The data shows that the micropayment market represented by mobile payment is developing rapidly. According to the data disclosed by the Central Bank, in the third quarter of 2020, non-bank payment institutions processed 1,234.45 billion online payment transactions, with an amount of 78.96 trillion yuan, an increase of 22.65% and 23.38% year-on-year respectively; the online platform processing business (through online payment initiated by payment institutions) The online payment business involving bank accounts processed by the Lian platform was 156.122 billion, with an amount of 97.21 trillion yuan, an increase of 43.82% and 40.87% year-on-year respectively.

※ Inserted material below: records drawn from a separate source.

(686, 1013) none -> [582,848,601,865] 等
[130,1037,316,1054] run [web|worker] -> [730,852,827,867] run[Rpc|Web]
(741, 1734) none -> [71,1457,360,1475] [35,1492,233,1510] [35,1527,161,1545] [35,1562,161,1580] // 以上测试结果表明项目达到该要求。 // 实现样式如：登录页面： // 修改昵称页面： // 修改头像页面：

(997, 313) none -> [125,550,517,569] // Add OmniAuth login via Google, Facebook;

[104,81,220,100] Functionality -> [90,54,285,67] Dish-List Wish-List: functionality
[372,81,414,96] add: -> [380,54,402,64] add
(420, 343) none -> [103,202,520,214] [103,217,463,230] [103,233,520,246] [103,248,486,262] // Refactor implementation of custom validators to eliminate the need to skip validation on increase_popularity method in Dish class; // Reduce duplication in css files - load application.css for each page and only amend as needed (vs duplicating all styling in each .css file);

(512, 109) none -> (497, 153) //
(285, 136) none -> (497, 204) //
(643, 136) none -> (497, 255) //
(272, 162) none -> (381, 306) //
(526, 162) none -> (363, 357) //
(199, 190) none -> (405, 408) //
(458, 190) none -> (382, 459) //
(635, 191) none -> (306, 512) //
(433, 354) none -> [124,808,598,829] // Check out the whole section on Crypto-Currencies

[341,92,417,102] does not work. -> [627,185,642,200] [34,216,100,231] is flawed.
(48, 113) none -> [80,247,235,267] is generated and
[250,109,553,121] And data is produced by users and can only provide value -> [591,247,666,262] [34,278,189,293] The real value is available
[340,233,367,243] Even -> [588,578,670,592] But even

The risks, complexity and spillovers of some large technology companies’ cross-border mixed operations are more prominent. “Some financial technology companies make joint loans with banking institutions, and a large number of assets are turned into ABS and put on the market. When the scale is small or there are not many counterparties, the systemic risk is not yet prominent, but once the scale increases, the risk The scope of transmission is likely to affect the operation of other financial institutions.” Zeng Gang emphasized.

Take Ant Company as an example. The information disclosed in its prospectus shows that Ant Company has a total credit scale of 2.1 trillion yuan, 98% of which comes from cooperative banks and ABS.

Wang Yifeng believes that financial technology giants are typical platform-based companies with network effects and scale effects. By dismantling financial businesses, they can achieve actual mixed operations and provide cross-cutting financial products, which may intensify cross-market contagion of financial risks. At the same time, large technology companies, as platform intermediaries, rely on scenario advantages to master traffic distribution and form strong bargaining power over financial institutions. This objectively causes financial institutions to rely on technology giants in terms of traffic introduction, customer management, and risk control. .

1 Response

  1. Estelle says:

    Guo Shuqing, chairman of the Banking and Insurance Regulatory Commission, said at the Singapore Fintech Festival 2020 that the continued and rapid development of fintech has also brought new problems and challenges to regulation, requiring attention to new “too big to fail” and other risks.